Covalent Bonding and Electronegativity

Covalent Bonds

  • Covalent bond defined:

    • Electrostatic attraction between a pair of electrons and two nuclei.
    • Electrons are more centered between the two elements.

  • Potential energy and distance between atoms:

    • As atoms get closer, potential energy decreases.
    • If atoms get too close, potential energy increases due to repulsive forces.

  • Forces involved:

    • Attractive forces: Van der Waals forces or London dispersion forces.
      • Nucleus attracts electrons of the other atom.
    • Repulsive forces:
      • Electrons repel each other.
      • Nuclei repel each other.

  • Net force and bond formation:

    • A sweet spot exists where net attractive force is balanced, leading to bond formation.
    • Bonds vibrate at a frequency, pulling atoms close and pushing them away.
    • A bond represents a low-energy state where attraction and repulsion are balanced.

  • Inert gases

    • Inert gases like Argon (Ar) typically do not form bonds due to their electron configuration and the balance of forces.

Bond Types: Single, Double, and Triple

  • Single, double, and triple bonds:

    • Single bonds are the longest and weakest.
    • Double bonds are shorter and stronger than single bonds.
    • Triple bonds are the shortest and strongest.

  • Data for carbon bonds:

    • Carbon-carbon single bond length is longer than a double or triple bond length.
    • Bond length is measured in nanometers or picometers.

  • Bond strength:

    • Measured in kilojoules per mole (\frac{kJ}{mol}).

Ionic vs. Covalent Bonds

  • Ionic Bond

    • Complete transfer of electrons (although, this is an oversimplification).
    • Typically occurs between a metal and a nonmetal.

  • Covalent Bond

    • Sharing of electrons between two atoms.

  • Polar Covalent Bond

    • Unequal sharing of electrons.
    • Electrons are pulled towards the more electronegative atom.

  • Delta Charges

    • Represent partial charges (positive (\delta^+) or negative (\delta^-)) due to unequal electron sharing.
    • The side with higher electron density has a partial negative charge.

Electronegativity and Bond Character

  • Electronegativity Difference

    • Used to determine whether a bond is ionic, polar covalent, or nonpolar covalent.

  • Sliding Scale

    • Bond character exists on a sliding scale from ionic to covalent.
    • Even in ionic compounds, there can be some covalent character.

  • Electronegativity Difference and Bond Character

    • The greater the difference, the more ionic the bond.
    • No difference results in a pure covalent bond.

  • Pure Covalent Bonds

    • Occur in diatomic molecules (e.g., H2, F2, O_2) where the electronegativity is the same for both atoms.

  • Polar Bonds

    • Arise from differences in electronegativity, resulting in bond dipoles.
    • Bond dipole: has magnitude and direction, pointing towards the negative atom.
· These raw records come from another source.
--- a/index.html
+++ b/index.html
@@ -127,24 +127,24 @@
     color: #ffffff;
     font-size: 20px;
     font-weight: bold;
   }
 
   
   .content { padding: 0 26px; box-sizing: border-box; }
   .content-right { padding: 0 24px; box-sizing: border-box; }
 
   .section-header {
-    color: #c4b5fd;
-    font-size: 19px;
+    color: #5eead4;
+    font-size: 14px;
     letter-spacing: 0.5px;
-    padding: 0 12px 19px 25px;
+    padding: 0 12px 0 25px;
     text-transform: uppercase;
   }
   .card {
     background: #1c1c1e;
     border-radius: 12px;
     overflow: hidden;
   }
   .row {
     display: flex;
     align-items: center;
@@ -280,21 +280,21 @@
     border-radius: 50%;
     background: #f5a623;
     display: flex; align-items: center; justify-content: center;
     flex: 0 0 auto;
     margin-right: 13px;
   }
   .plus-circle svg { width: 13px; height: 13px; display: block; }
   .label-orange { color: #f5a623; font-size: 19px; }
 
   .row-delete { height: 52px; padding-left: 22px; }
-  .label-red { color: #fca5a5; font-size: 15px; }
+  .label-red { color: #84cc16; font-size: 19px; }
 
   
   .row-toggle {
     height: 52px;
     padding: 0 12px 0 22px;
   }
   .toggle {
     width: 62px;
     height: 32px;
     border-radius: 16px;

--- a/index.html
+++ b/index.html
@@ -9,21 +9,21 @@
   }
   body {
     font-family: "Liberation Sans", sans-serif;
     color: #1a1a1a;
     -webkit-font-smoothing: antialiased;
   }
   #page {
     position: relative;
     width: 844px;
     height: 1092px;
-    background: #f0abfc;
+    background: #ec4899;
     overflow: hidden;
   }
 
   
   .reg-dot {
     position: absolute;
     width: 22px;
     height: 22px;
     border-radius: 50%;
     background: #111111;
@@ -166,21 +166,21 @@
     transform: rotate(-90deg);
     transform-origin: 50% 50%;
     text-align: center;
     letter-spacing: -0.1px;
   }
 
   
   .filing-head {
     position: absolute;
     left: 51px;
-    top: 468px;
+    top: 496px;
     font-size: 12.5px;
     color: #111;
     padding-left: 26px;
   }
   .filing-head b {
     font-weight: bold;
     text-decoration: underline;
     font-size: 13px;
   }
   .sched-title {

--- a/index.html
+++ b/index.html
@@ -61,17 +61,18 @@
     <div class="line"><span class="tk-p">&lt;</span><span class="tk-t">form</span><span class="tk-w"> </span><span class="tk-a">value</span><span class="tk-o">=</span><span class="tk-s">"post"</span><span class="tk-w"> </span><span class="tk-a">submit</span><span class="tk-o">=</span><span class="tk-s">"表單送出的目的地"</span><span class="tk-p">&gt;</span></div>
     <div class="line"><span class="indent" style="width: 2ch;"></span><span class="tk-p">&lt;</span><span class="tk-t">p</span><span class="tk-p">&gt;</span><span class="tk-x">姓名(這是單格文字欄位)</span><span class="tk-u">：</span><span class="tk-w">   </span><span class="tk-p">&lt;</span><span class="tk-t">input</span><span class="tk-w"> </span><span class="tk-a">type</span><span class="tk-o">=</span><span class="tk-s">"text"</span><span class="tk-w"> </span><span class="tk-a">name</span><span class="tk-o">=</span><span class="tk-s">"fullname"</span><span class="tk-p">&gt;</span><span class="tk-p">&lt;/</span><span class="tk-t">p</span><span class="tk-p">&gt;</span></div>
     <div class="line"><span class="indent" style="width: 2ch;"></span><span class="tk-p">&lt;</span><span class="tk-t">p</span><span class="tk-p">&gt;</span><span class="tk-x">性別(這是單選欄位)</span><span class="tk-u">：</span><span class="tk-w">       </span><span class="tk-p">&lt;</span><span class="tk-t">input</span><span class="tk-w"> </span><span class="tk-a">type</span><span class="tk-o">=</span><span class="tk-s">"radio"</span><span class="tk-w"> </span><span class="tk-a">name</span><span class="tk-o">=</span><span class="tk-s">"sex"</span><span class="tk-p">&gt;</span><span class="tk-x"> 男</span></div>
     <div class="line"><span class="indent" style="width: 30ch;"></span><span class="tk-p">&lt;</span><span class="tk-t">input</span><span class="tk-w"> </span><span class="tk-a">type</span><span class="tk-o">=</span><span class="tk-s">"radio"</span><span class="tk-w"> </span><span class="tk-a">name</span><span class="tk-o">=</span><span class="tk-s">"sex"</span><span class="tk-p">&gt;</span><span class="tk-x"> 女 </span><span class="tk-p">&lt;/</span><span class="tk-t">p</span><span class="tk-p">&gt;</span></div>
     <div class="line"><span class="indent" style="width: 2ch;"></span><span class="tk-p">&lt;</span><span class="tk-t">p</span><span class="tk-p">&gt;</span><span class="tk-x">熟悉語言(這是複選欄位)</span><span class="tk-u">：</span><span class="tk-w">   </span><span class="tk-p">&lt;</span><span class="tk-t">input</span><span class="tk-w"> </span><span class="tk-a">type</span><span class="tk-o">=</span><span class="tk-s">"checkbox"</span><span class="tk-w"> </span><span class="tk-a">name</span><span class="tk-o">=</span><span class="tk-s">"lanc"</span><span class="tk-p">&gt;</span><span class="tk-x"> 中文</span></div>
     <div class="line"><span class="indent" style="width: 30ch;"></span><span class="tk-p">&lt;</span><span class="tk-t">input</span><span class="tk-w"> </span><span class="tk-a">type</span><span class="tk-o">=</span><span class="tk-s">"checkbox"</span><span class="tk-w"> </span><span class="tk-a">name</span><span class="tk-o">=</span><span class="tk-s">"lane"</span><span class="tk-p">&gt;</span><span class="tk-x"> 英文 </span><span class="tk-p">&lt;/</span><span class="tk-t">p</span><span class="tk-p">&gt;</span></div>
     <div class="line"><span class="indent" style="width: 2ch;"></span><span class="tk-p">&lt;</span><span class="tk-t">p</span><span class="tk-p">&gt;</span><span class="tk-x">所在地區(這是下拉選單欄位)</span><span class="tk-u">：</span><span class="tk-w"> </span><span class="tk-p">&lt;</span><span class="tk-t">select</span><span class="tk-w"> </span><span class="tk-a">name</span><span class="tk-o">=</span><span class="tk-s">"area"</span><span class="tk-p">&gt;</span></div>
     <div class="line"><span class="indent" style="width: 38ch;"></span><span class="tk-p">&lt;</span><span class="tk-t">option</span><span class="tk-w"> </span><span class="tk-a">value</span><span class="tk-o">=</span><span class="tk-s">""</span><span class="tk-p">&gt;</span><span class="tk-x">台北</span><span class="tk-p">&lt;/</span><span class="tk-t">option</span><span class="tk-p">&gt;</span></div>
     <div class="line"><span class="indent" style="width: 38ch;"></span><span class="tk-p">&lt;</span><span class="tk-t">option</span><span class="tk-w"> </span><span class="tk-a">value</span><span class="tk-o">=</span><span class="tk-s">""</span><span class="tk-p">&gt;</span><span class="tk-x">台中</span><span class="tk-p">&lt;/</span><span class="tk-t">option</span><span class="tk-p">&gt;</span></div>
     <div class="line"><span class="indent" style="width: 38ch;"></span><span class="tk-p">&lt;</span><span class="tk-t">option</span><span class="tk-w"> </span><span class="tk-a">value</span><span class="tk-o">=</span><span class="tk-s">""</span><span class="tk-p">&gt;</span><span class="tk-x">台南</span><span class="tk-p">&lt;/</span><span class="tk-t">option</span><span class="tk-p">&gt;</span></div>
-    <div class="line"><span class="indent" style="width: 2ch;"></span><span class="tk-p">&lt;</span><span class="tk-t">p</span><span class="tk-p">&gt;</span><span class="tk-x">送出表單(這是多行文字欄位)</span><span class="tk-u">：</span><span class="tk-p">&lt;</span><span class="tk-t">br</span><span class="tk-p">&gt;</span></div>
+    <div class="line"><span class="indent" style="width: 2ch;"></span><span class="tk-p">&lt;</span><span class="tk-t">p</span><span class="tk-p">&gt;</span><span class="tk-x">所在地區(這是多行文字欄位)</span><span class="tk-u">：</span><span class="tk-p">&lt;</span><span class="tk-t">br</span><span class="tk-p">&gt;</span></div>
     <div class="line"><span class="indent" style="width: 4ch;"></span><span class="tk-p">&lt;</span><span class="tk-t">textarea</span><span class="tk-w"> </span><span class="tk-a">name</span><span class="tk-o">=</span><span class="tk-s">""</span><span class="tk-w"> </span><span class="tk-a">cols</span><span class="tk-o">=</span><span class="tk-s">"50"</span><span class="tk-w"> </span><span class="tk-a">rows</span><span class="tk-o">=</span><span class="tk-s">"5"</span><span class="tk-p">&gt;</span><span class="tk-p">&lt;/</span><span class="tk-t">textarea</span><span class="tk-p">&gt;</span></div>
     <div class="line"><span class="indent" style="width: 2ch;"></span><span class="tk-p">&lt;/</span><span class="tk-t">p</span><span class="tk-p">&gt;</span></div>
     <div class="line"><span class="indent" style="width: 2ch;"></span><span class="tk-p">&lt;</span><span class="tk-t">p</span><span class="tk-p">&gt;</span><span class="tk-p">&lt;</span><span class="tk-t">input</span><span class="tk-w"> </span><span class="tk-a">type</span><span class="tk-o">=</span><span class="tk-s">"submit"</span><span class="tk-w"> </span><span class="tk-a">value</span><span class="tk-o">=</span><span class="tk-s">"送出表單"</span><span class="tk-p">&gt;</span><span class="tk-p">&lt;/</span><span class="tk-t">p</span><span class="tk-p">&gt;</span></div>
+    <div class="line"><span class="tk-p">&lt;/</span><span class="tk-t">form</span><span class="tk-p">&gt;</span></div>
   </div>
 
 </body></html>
Electronegativity Scales and Data

  • Pauling Scale

    • A common scale for electronegativity.

  • Ranges for bond type classification:

    • Pure covalent: 0 difference in electronegativity.
    • Nonpolar covalent: 0 to 0.4 difference.
    • Ionic: Greater than 1.8 difference (arbitrary cutoff).

Bonding Triangle

  • Bonding Triangle:

    • A more comprehensive model considers both the difference and the average of electronegativity values.

  • Scales:

    • One scale: covalent to ionic character.
    • The other scale: average electronegativity.

  • Percentage of Bond Character

    • The triangle can provide a percentage of bond character, indicating the degree of ionic or covalent nature.